In her soaring entry hall, designer Cara Fox curated framed art pieces of multiple mediums to fill the two-story space. A large still life by Jill Barton anchors the sweeping display. “I always start with the largest pieces first, and once they are up, I cluster others of similar sizes and then fill in with the smallest pieces last,” Fox explains. She used gold frames to help unite the collection, and took inspiration from European museums as she painted the curved, paneled wall a soulful blue-gray. 

gallery walls
Photography: Shelby Bourne

Deck The Halls

Consider the impact you can make displaying art pieces on facing walls in a hallway like the Alder & Tweed design team did in this modern mountain home. A large bison image draws the eye down the passage and delivers surprising scale to the framed art of various sizes. The designers paired white walls and minimalist framing with wildlife and vintage photos to create a sophisticated mountain display that allows the hallway to feel open and spacious. 

gallery walls
Photography: Rochelle Jahdi

Raise Your Game

Think beyond framed art—galleries of surprising collections can create dynamic, personalized displays as well. In a Park City home, an expansive exhibit of vintage game boards enlivens a spacious family room. The boards are arranged in an orderly grid to lend a structured pattern to the walls, but the boards’ varied colors, shapes and sizes deliver interest to the overall presentation. 

gallery walls
Photography: Scot Zimmerman

Mix It Up

Designer Suzanne Hall composed a mountain home’s gallery from a variety of objects—framed paintings, drawings, a map, baskets and tiny dolls—and displayed it inside a cozy reading nook. “Some arrangements are very formulated, but this is more flexible because the pieces are all so different,” says Hall, VP of Design for Alice Lane Interior Design. To avoid a haphazard look, Hall anchored the display with larger framed pieces and built around them. “Too many small pieces don’t work,” she explains. A sleek wall sconce enhances the display and adds light to the space. “This is a living gallery—you can add and subtract items.” 

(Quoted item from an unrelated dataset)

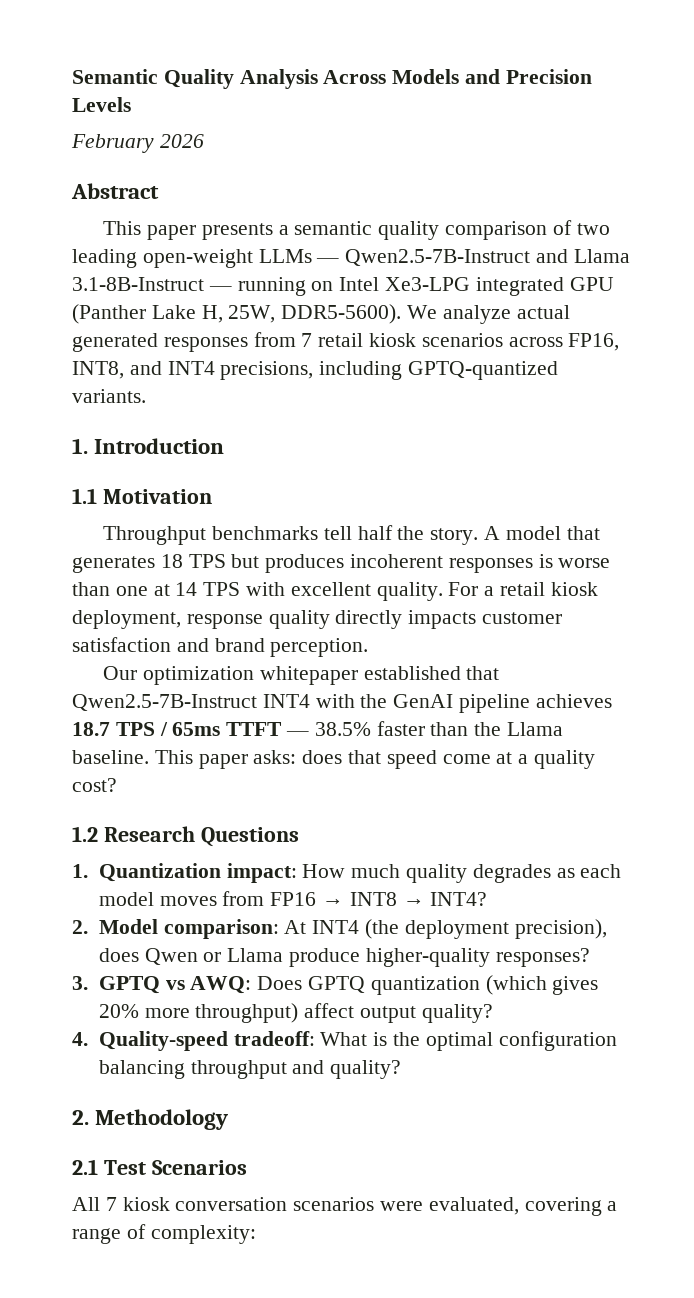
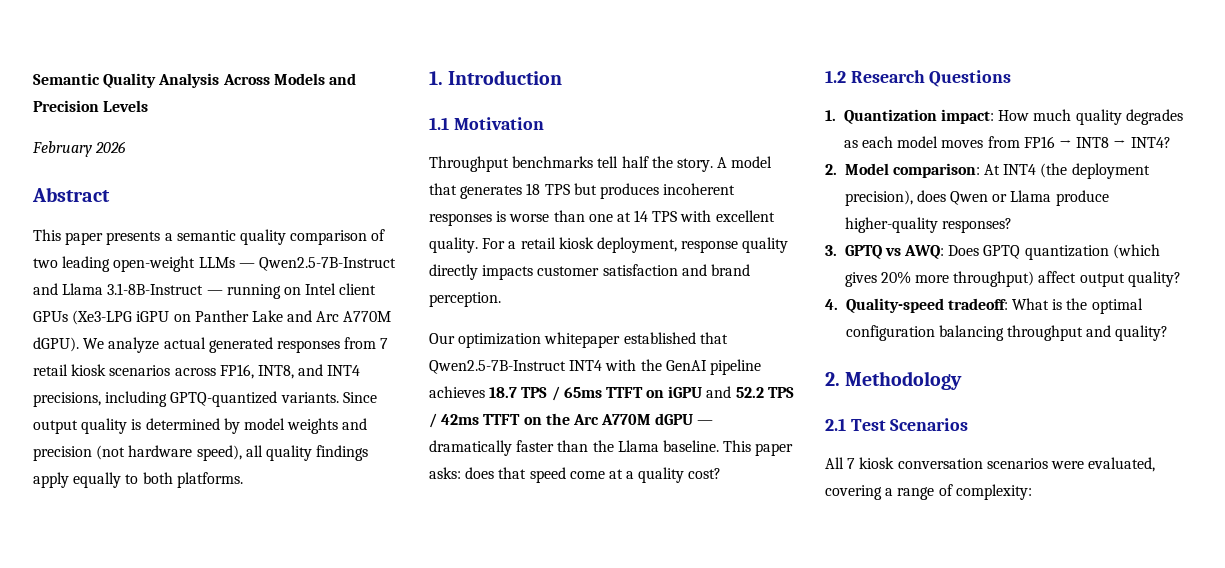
- This paper presents a semantic quality comparison of two leading open-weight LLMs — Qwen2.5-7B-Instruct and Llama 3.1-8B-Instruct — running on Intel Xe3-LPG integrated GPU (Panther Lake H, 25W, DDR5-5600).
+ This paper presents a semantic quality comparison of two leading open-weight LLMs — Qwen2.5-7B-Instruct and Llama 3.1-8B-Instruct — running on Intel client GPUs (Xe3-LPG iGPU on Panther Lake and Arc A770M dGPU).
+ Since output quality is determined by model weights and precision (not hardware speed), all quality findings apply equally to both platforms.
- Our optimization whitepaper established that Qwen2.5-7B-Instruct INT4 with the GenAI pipeline achieves 18.7 TPS / 65ms TTFT — 38.5% faster than the Llama baseline.
+ Our optimization whitepaper established that Qwen2.5-7B-Instruct INT4 with the GenAI pipeline achieves 18.7 TPS / 65ms TTFT on iGPU and 52.2 TPS / 42ms TTFT on the Arc A770M dGPU — dramatically faster than the Llama baseline.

Photography: Lindsay Salazar

Take Shape

Look to architectural features for guidance. Inspired by their living room’s barrel vaulted ceiling, homeowners Kyong and Donnie Millar centered an art collection above an antique credenza. They filled the space with an arched display of treasured pieces, many purchased at European flea markets. “Collecting what you love creates a more unique and authentic gallery,” Kyong says. “If you see something you love, buy it. You’ll eventually find a spot for it in your home.” This salon-style gallery offers the couple plenty of opportunities to add and reposition collected pieces within the boundaries of the arched backdrop. 

gallery walls
Photography: Scot Zimmerman

Congregate Color

Frame vibrant collections in white to craft an eye-catching gallery. “The colorful and cheerful nature of the work is harnessed by the white mattes and white frames,” says designer Kristin Rocke, describing a gallery of children’s art she curated in a client’s hallway. Size plays into her display as well. “It also works because of the scale,” she explains. “Small works on paper would lack strength individually, but in a grouping, they are bold and brave.” Rocke aligned the pieces along the top of the display and organized the remainder in small collections separated by 1-inch spaces within the groupings. She chose three frame sizes to create a sense of order. “I find it’s best to limit sizing,” she says. When asked how to mix treasured art, Rocke simply suggests, “with abandon.”